Spiced cod is paired with braised coxcombs; it’s the kind of menu where you wouldn’t be surprised to come across caramelised seahorses, or a horse’s tail in aspic.Luckily, despite his professional background in Fighting The Flab, Terry has a cheerfully indulgent relationship with food, and was keen to sample widely from the intriguing menu. “People often say about me, `You’re too thin – you should eat a bit more!’” he chuckled as he pondered his selection. “And I have to say to them, `I eat every bit as much as you do – it’s just that I’m highly strung, so I burn it off. I’m coltish!”’He began with a characteristically complex creation – a thick tranche of roasted foie gras, served with seasidey accompaniments of marinated raw salmon, a crisp crab biscuit, crystallised seaweed and a pureed oyster sauce.

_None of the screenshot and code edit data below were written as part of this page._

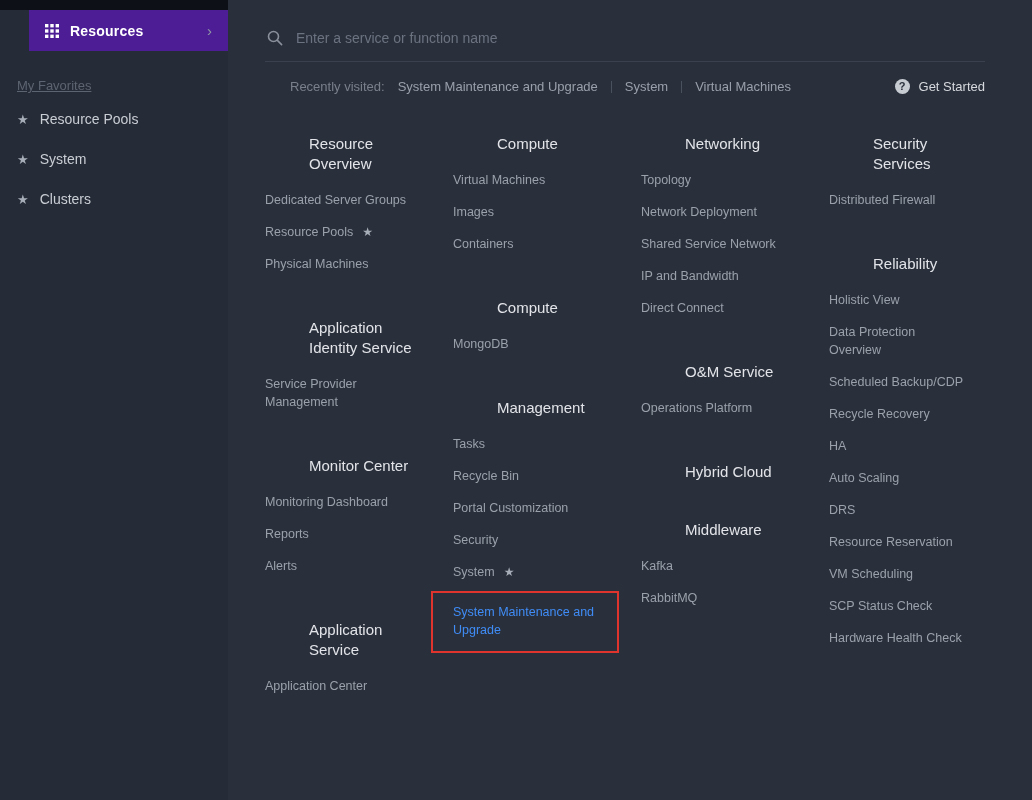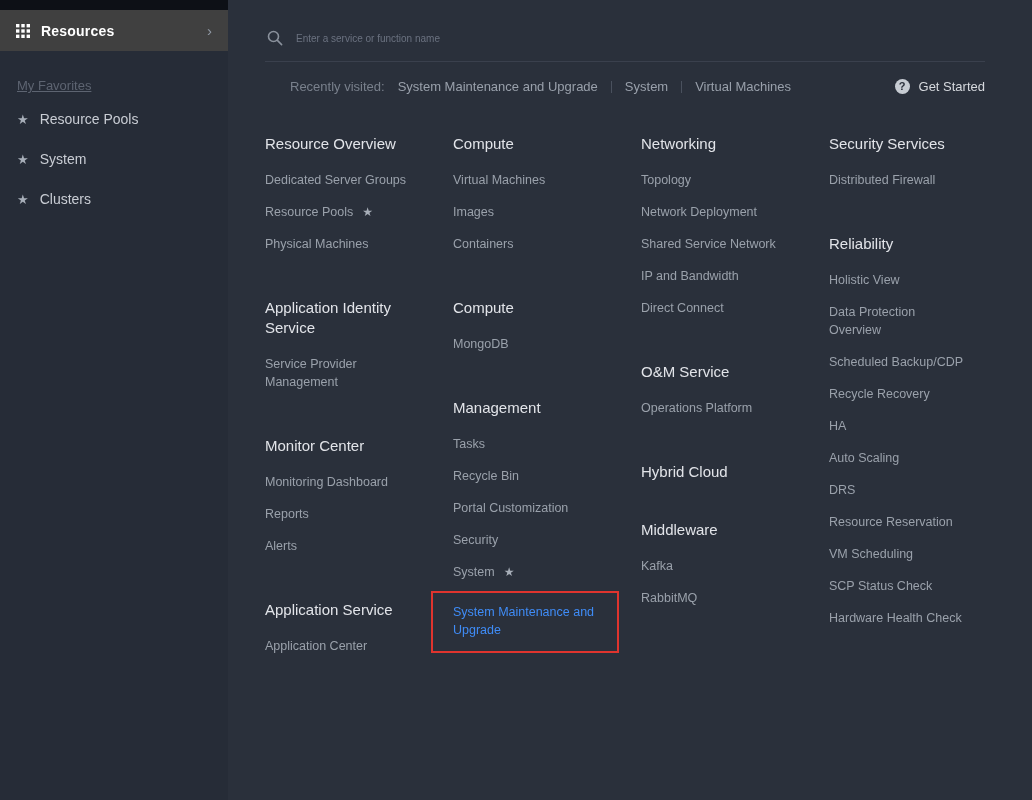"Resources" .resources-row { background: #404040 -> #4c1d95; margin-left: none -> 29px }
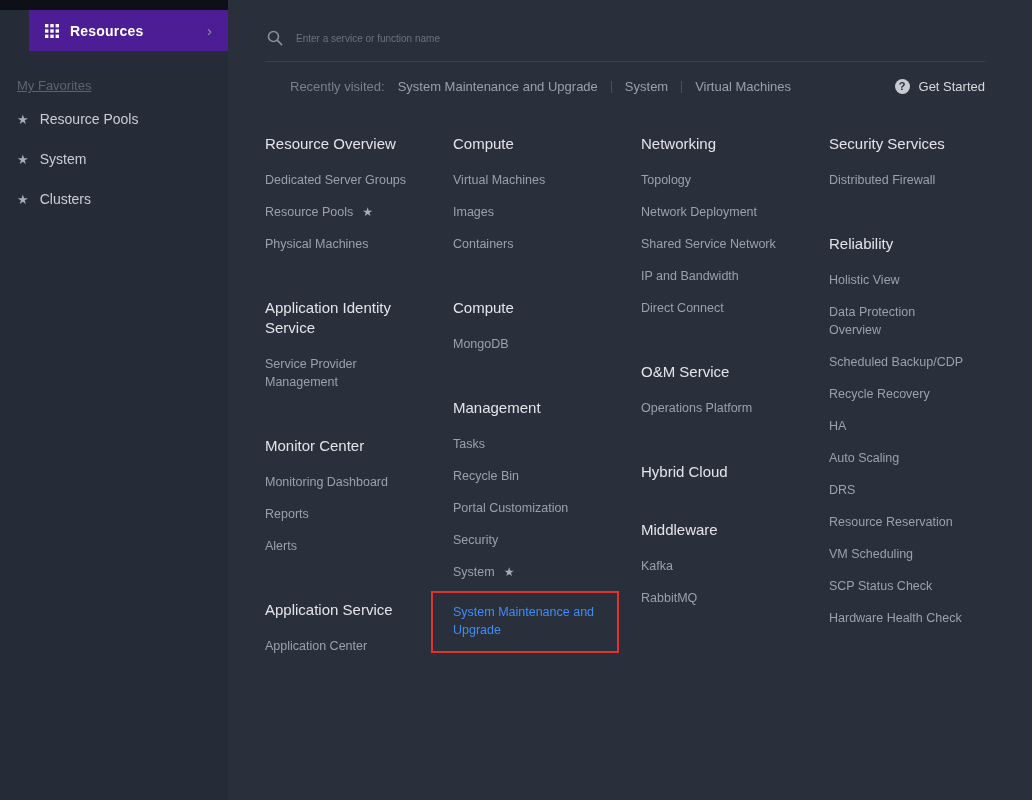"Enter a service or function" .search-input { font-size: 10px -> 14px }
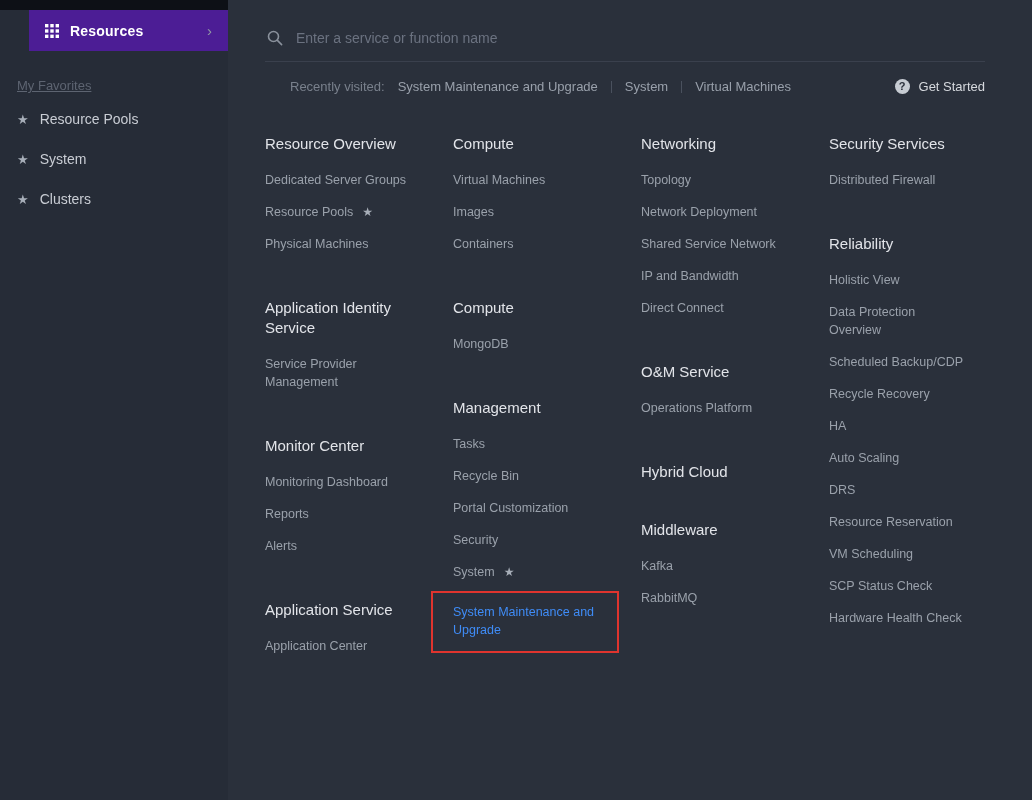"Resource Overview" .menu-heading { margin-left: none -> 44px }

“The foie is beautifully cooked, and that’s very hard to do when it’s such a thick piece,” Terry pronounced. He was impressed, too, by the supporting ingredients, “though I tend to think foie gras should be served very simply, just crisped on either side, with probably a sweet or piquant counterbalance”. This probably qualifies as the longest serious speech I’ve heard him make.My starter, a lasagne of langoustines, pig’s trotters and truffles, was equally elaborate and no less fine. Silky sheets of fresh pasta enfolded three sweet langoustines and a fine dice of truffles and mushrooms, to which julienned pig’s trotters added jellied richness and vanilla notes. “In Ireland, they call pig’s trotters `crubeens’,” Terry mused as he tried to catch their fugitive flavour in the stingy mouthful I spared him.There was something oddly familiar about eating unusual food in Terry’s company because, as viewers of Wogan may remember, its host was regularly obliged to sample bizarre delicacies, such as alligator and kangaroo, while rolling his eyes and grimacing. It was part of my job to procure these recherche foodstuffs for him; I still shudder to recall the morning I spent eating my way around an East End whelk stall in the interests of research.Since the programme finished, though, Terry has successfully rehabilitated his palate in Gascony, where he has a second home, “in the heart of duck country”.